Exercise requirements — Drop all images. Then write out each line below exactly as given.
....
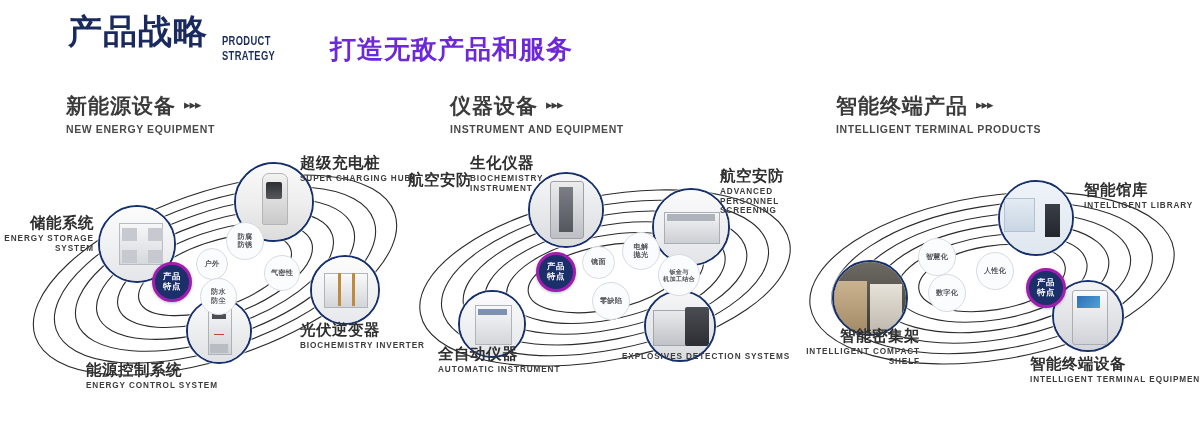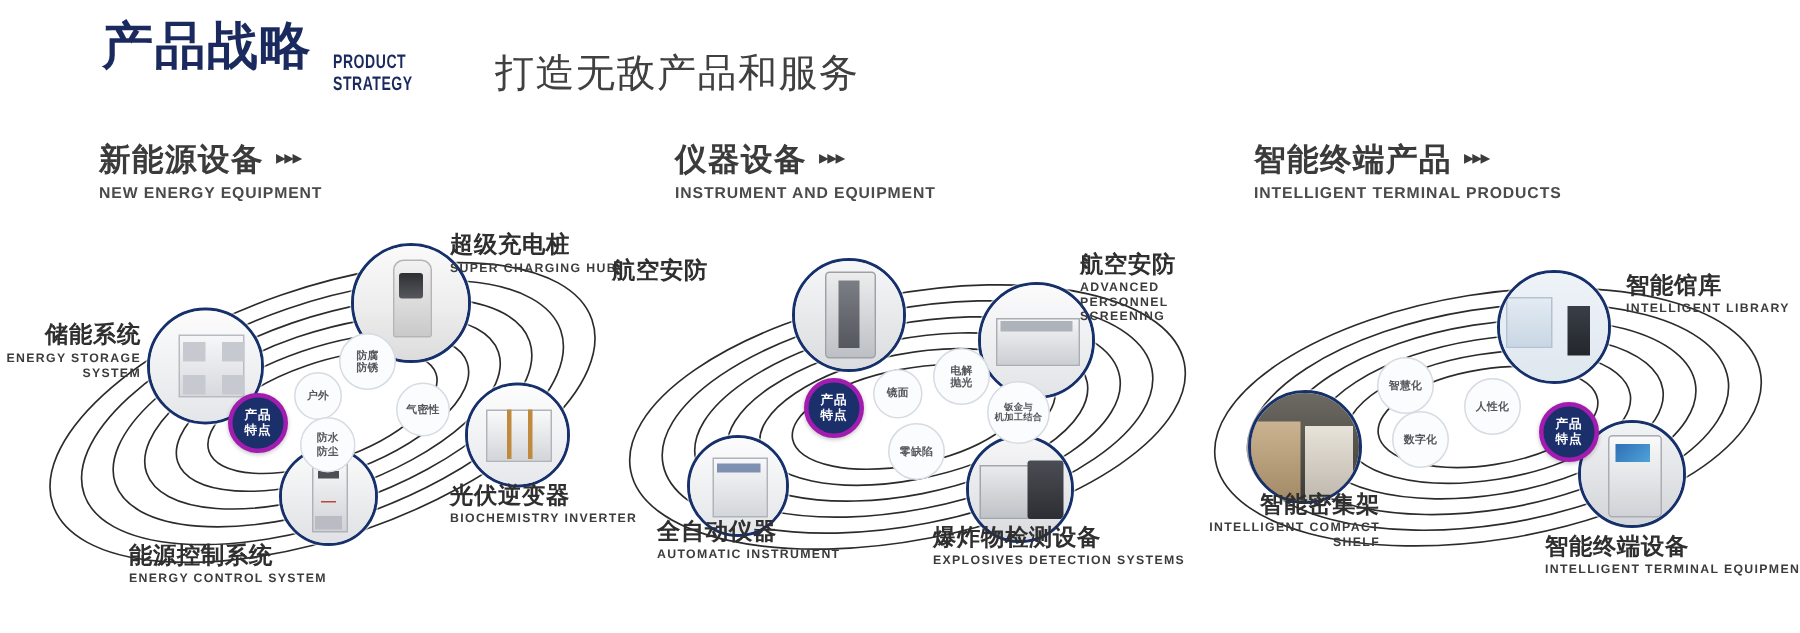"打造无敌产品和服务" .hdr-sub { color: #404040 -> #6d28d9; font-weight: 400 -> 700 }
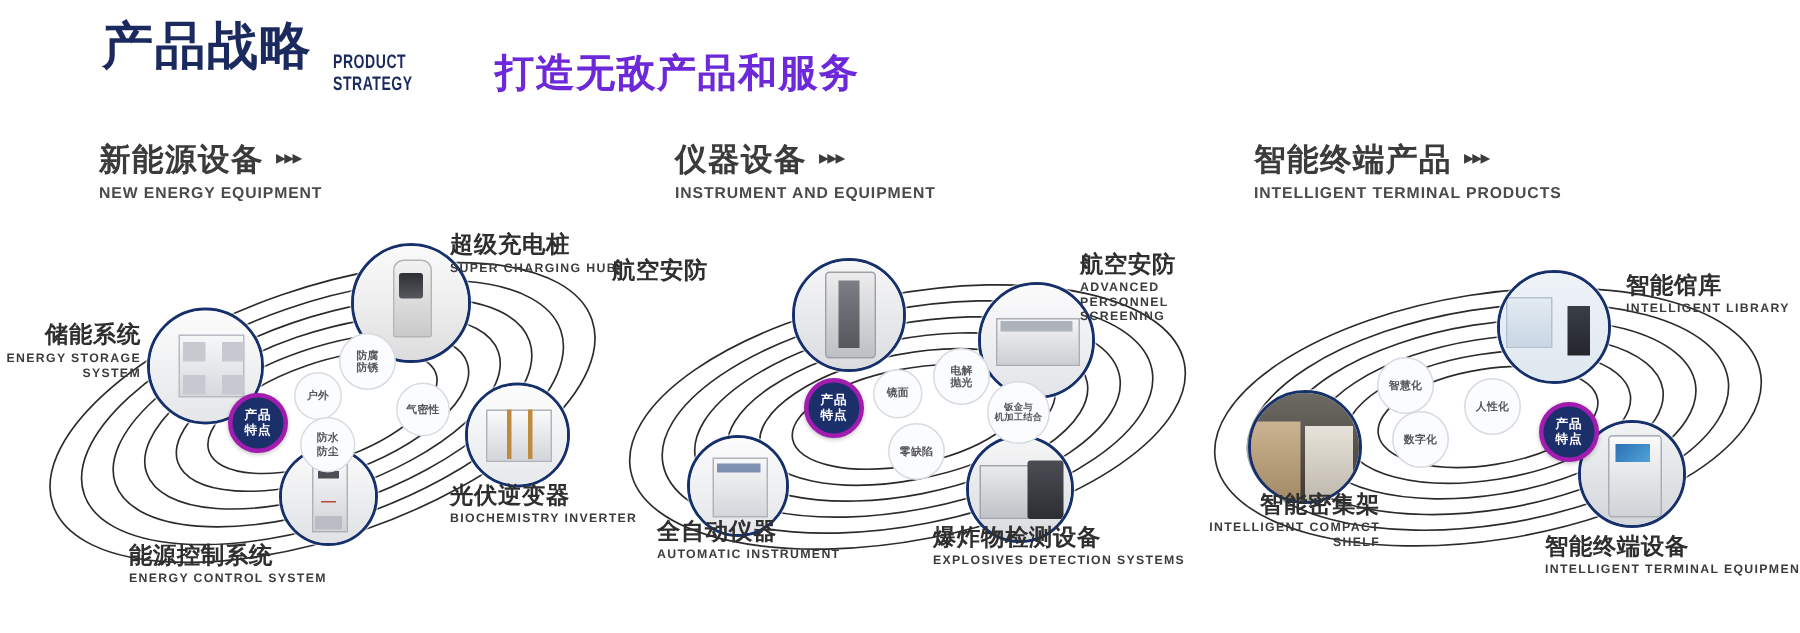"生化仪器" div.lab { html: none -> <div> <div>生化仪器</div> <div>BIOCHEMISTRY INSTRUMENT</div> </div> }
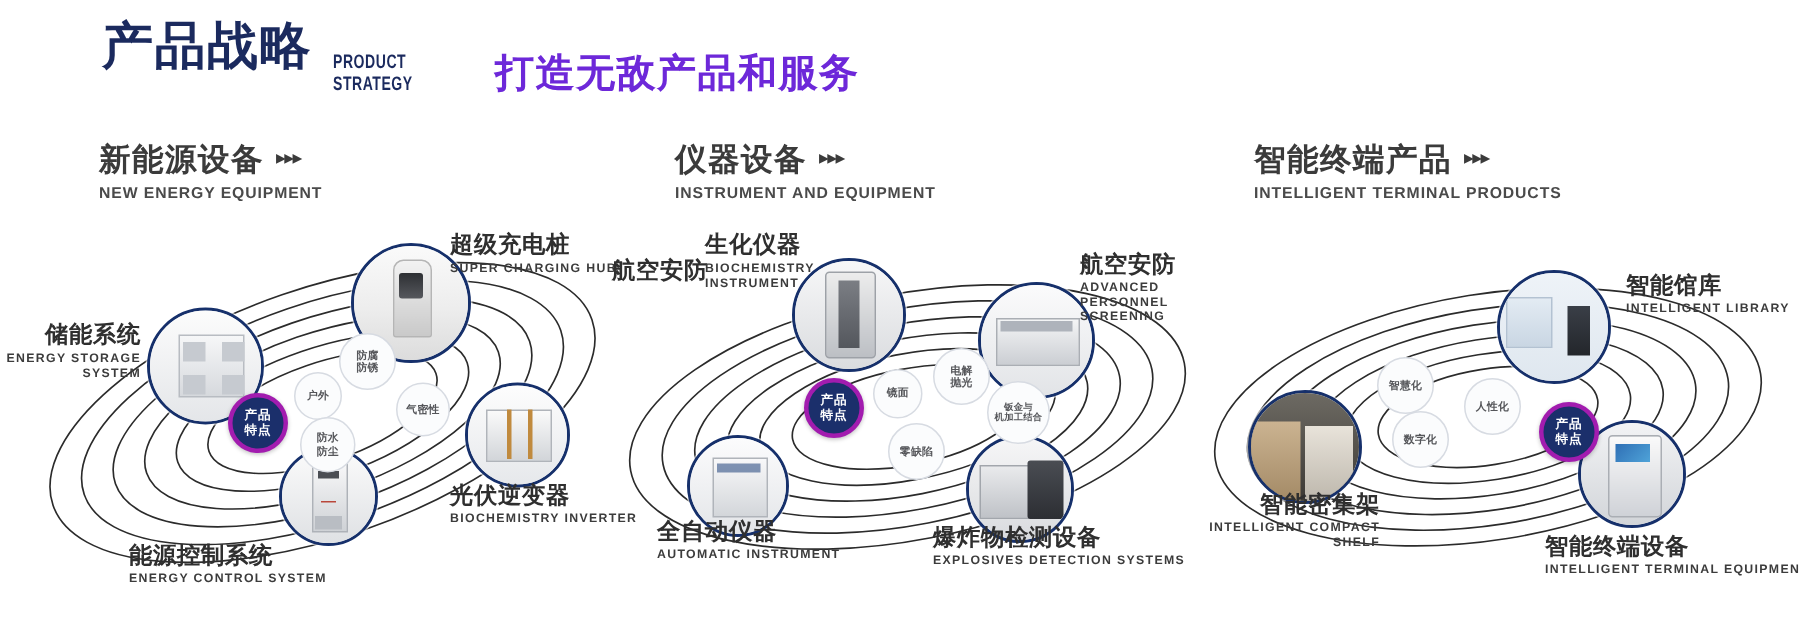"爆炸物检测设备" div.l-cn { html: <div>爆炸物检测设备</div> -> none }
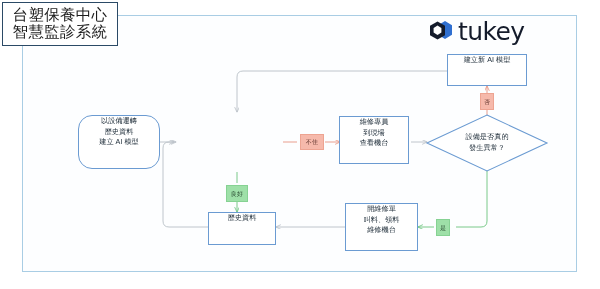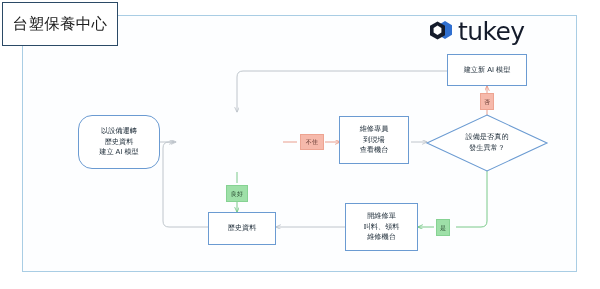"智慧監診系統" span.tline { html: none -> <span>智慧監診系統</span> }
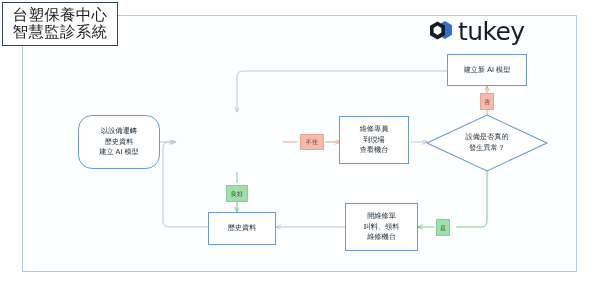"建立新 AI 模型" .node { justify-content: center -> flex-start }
....
Solution to this problem —
"打造无敌产品和服务" .hdr-sub { color: #404040 -> #6d28d9; font-weight: 400 -> 700 }
"生化仪器" div.lab { html: none -> <div> <div>生化仪器</div> <div>BIOCHEMISTRY INSTRUMENT</div> </div> }
"爆炸物检测设备" div.l-cn { html: <div>爆炸物检测设备</div> -> none }
"智慧監診系統" span.tline { html: none -> <span>智慧監診系統</span> }
"建立新 AI 模型" .node { justify-content: center -> flex-start }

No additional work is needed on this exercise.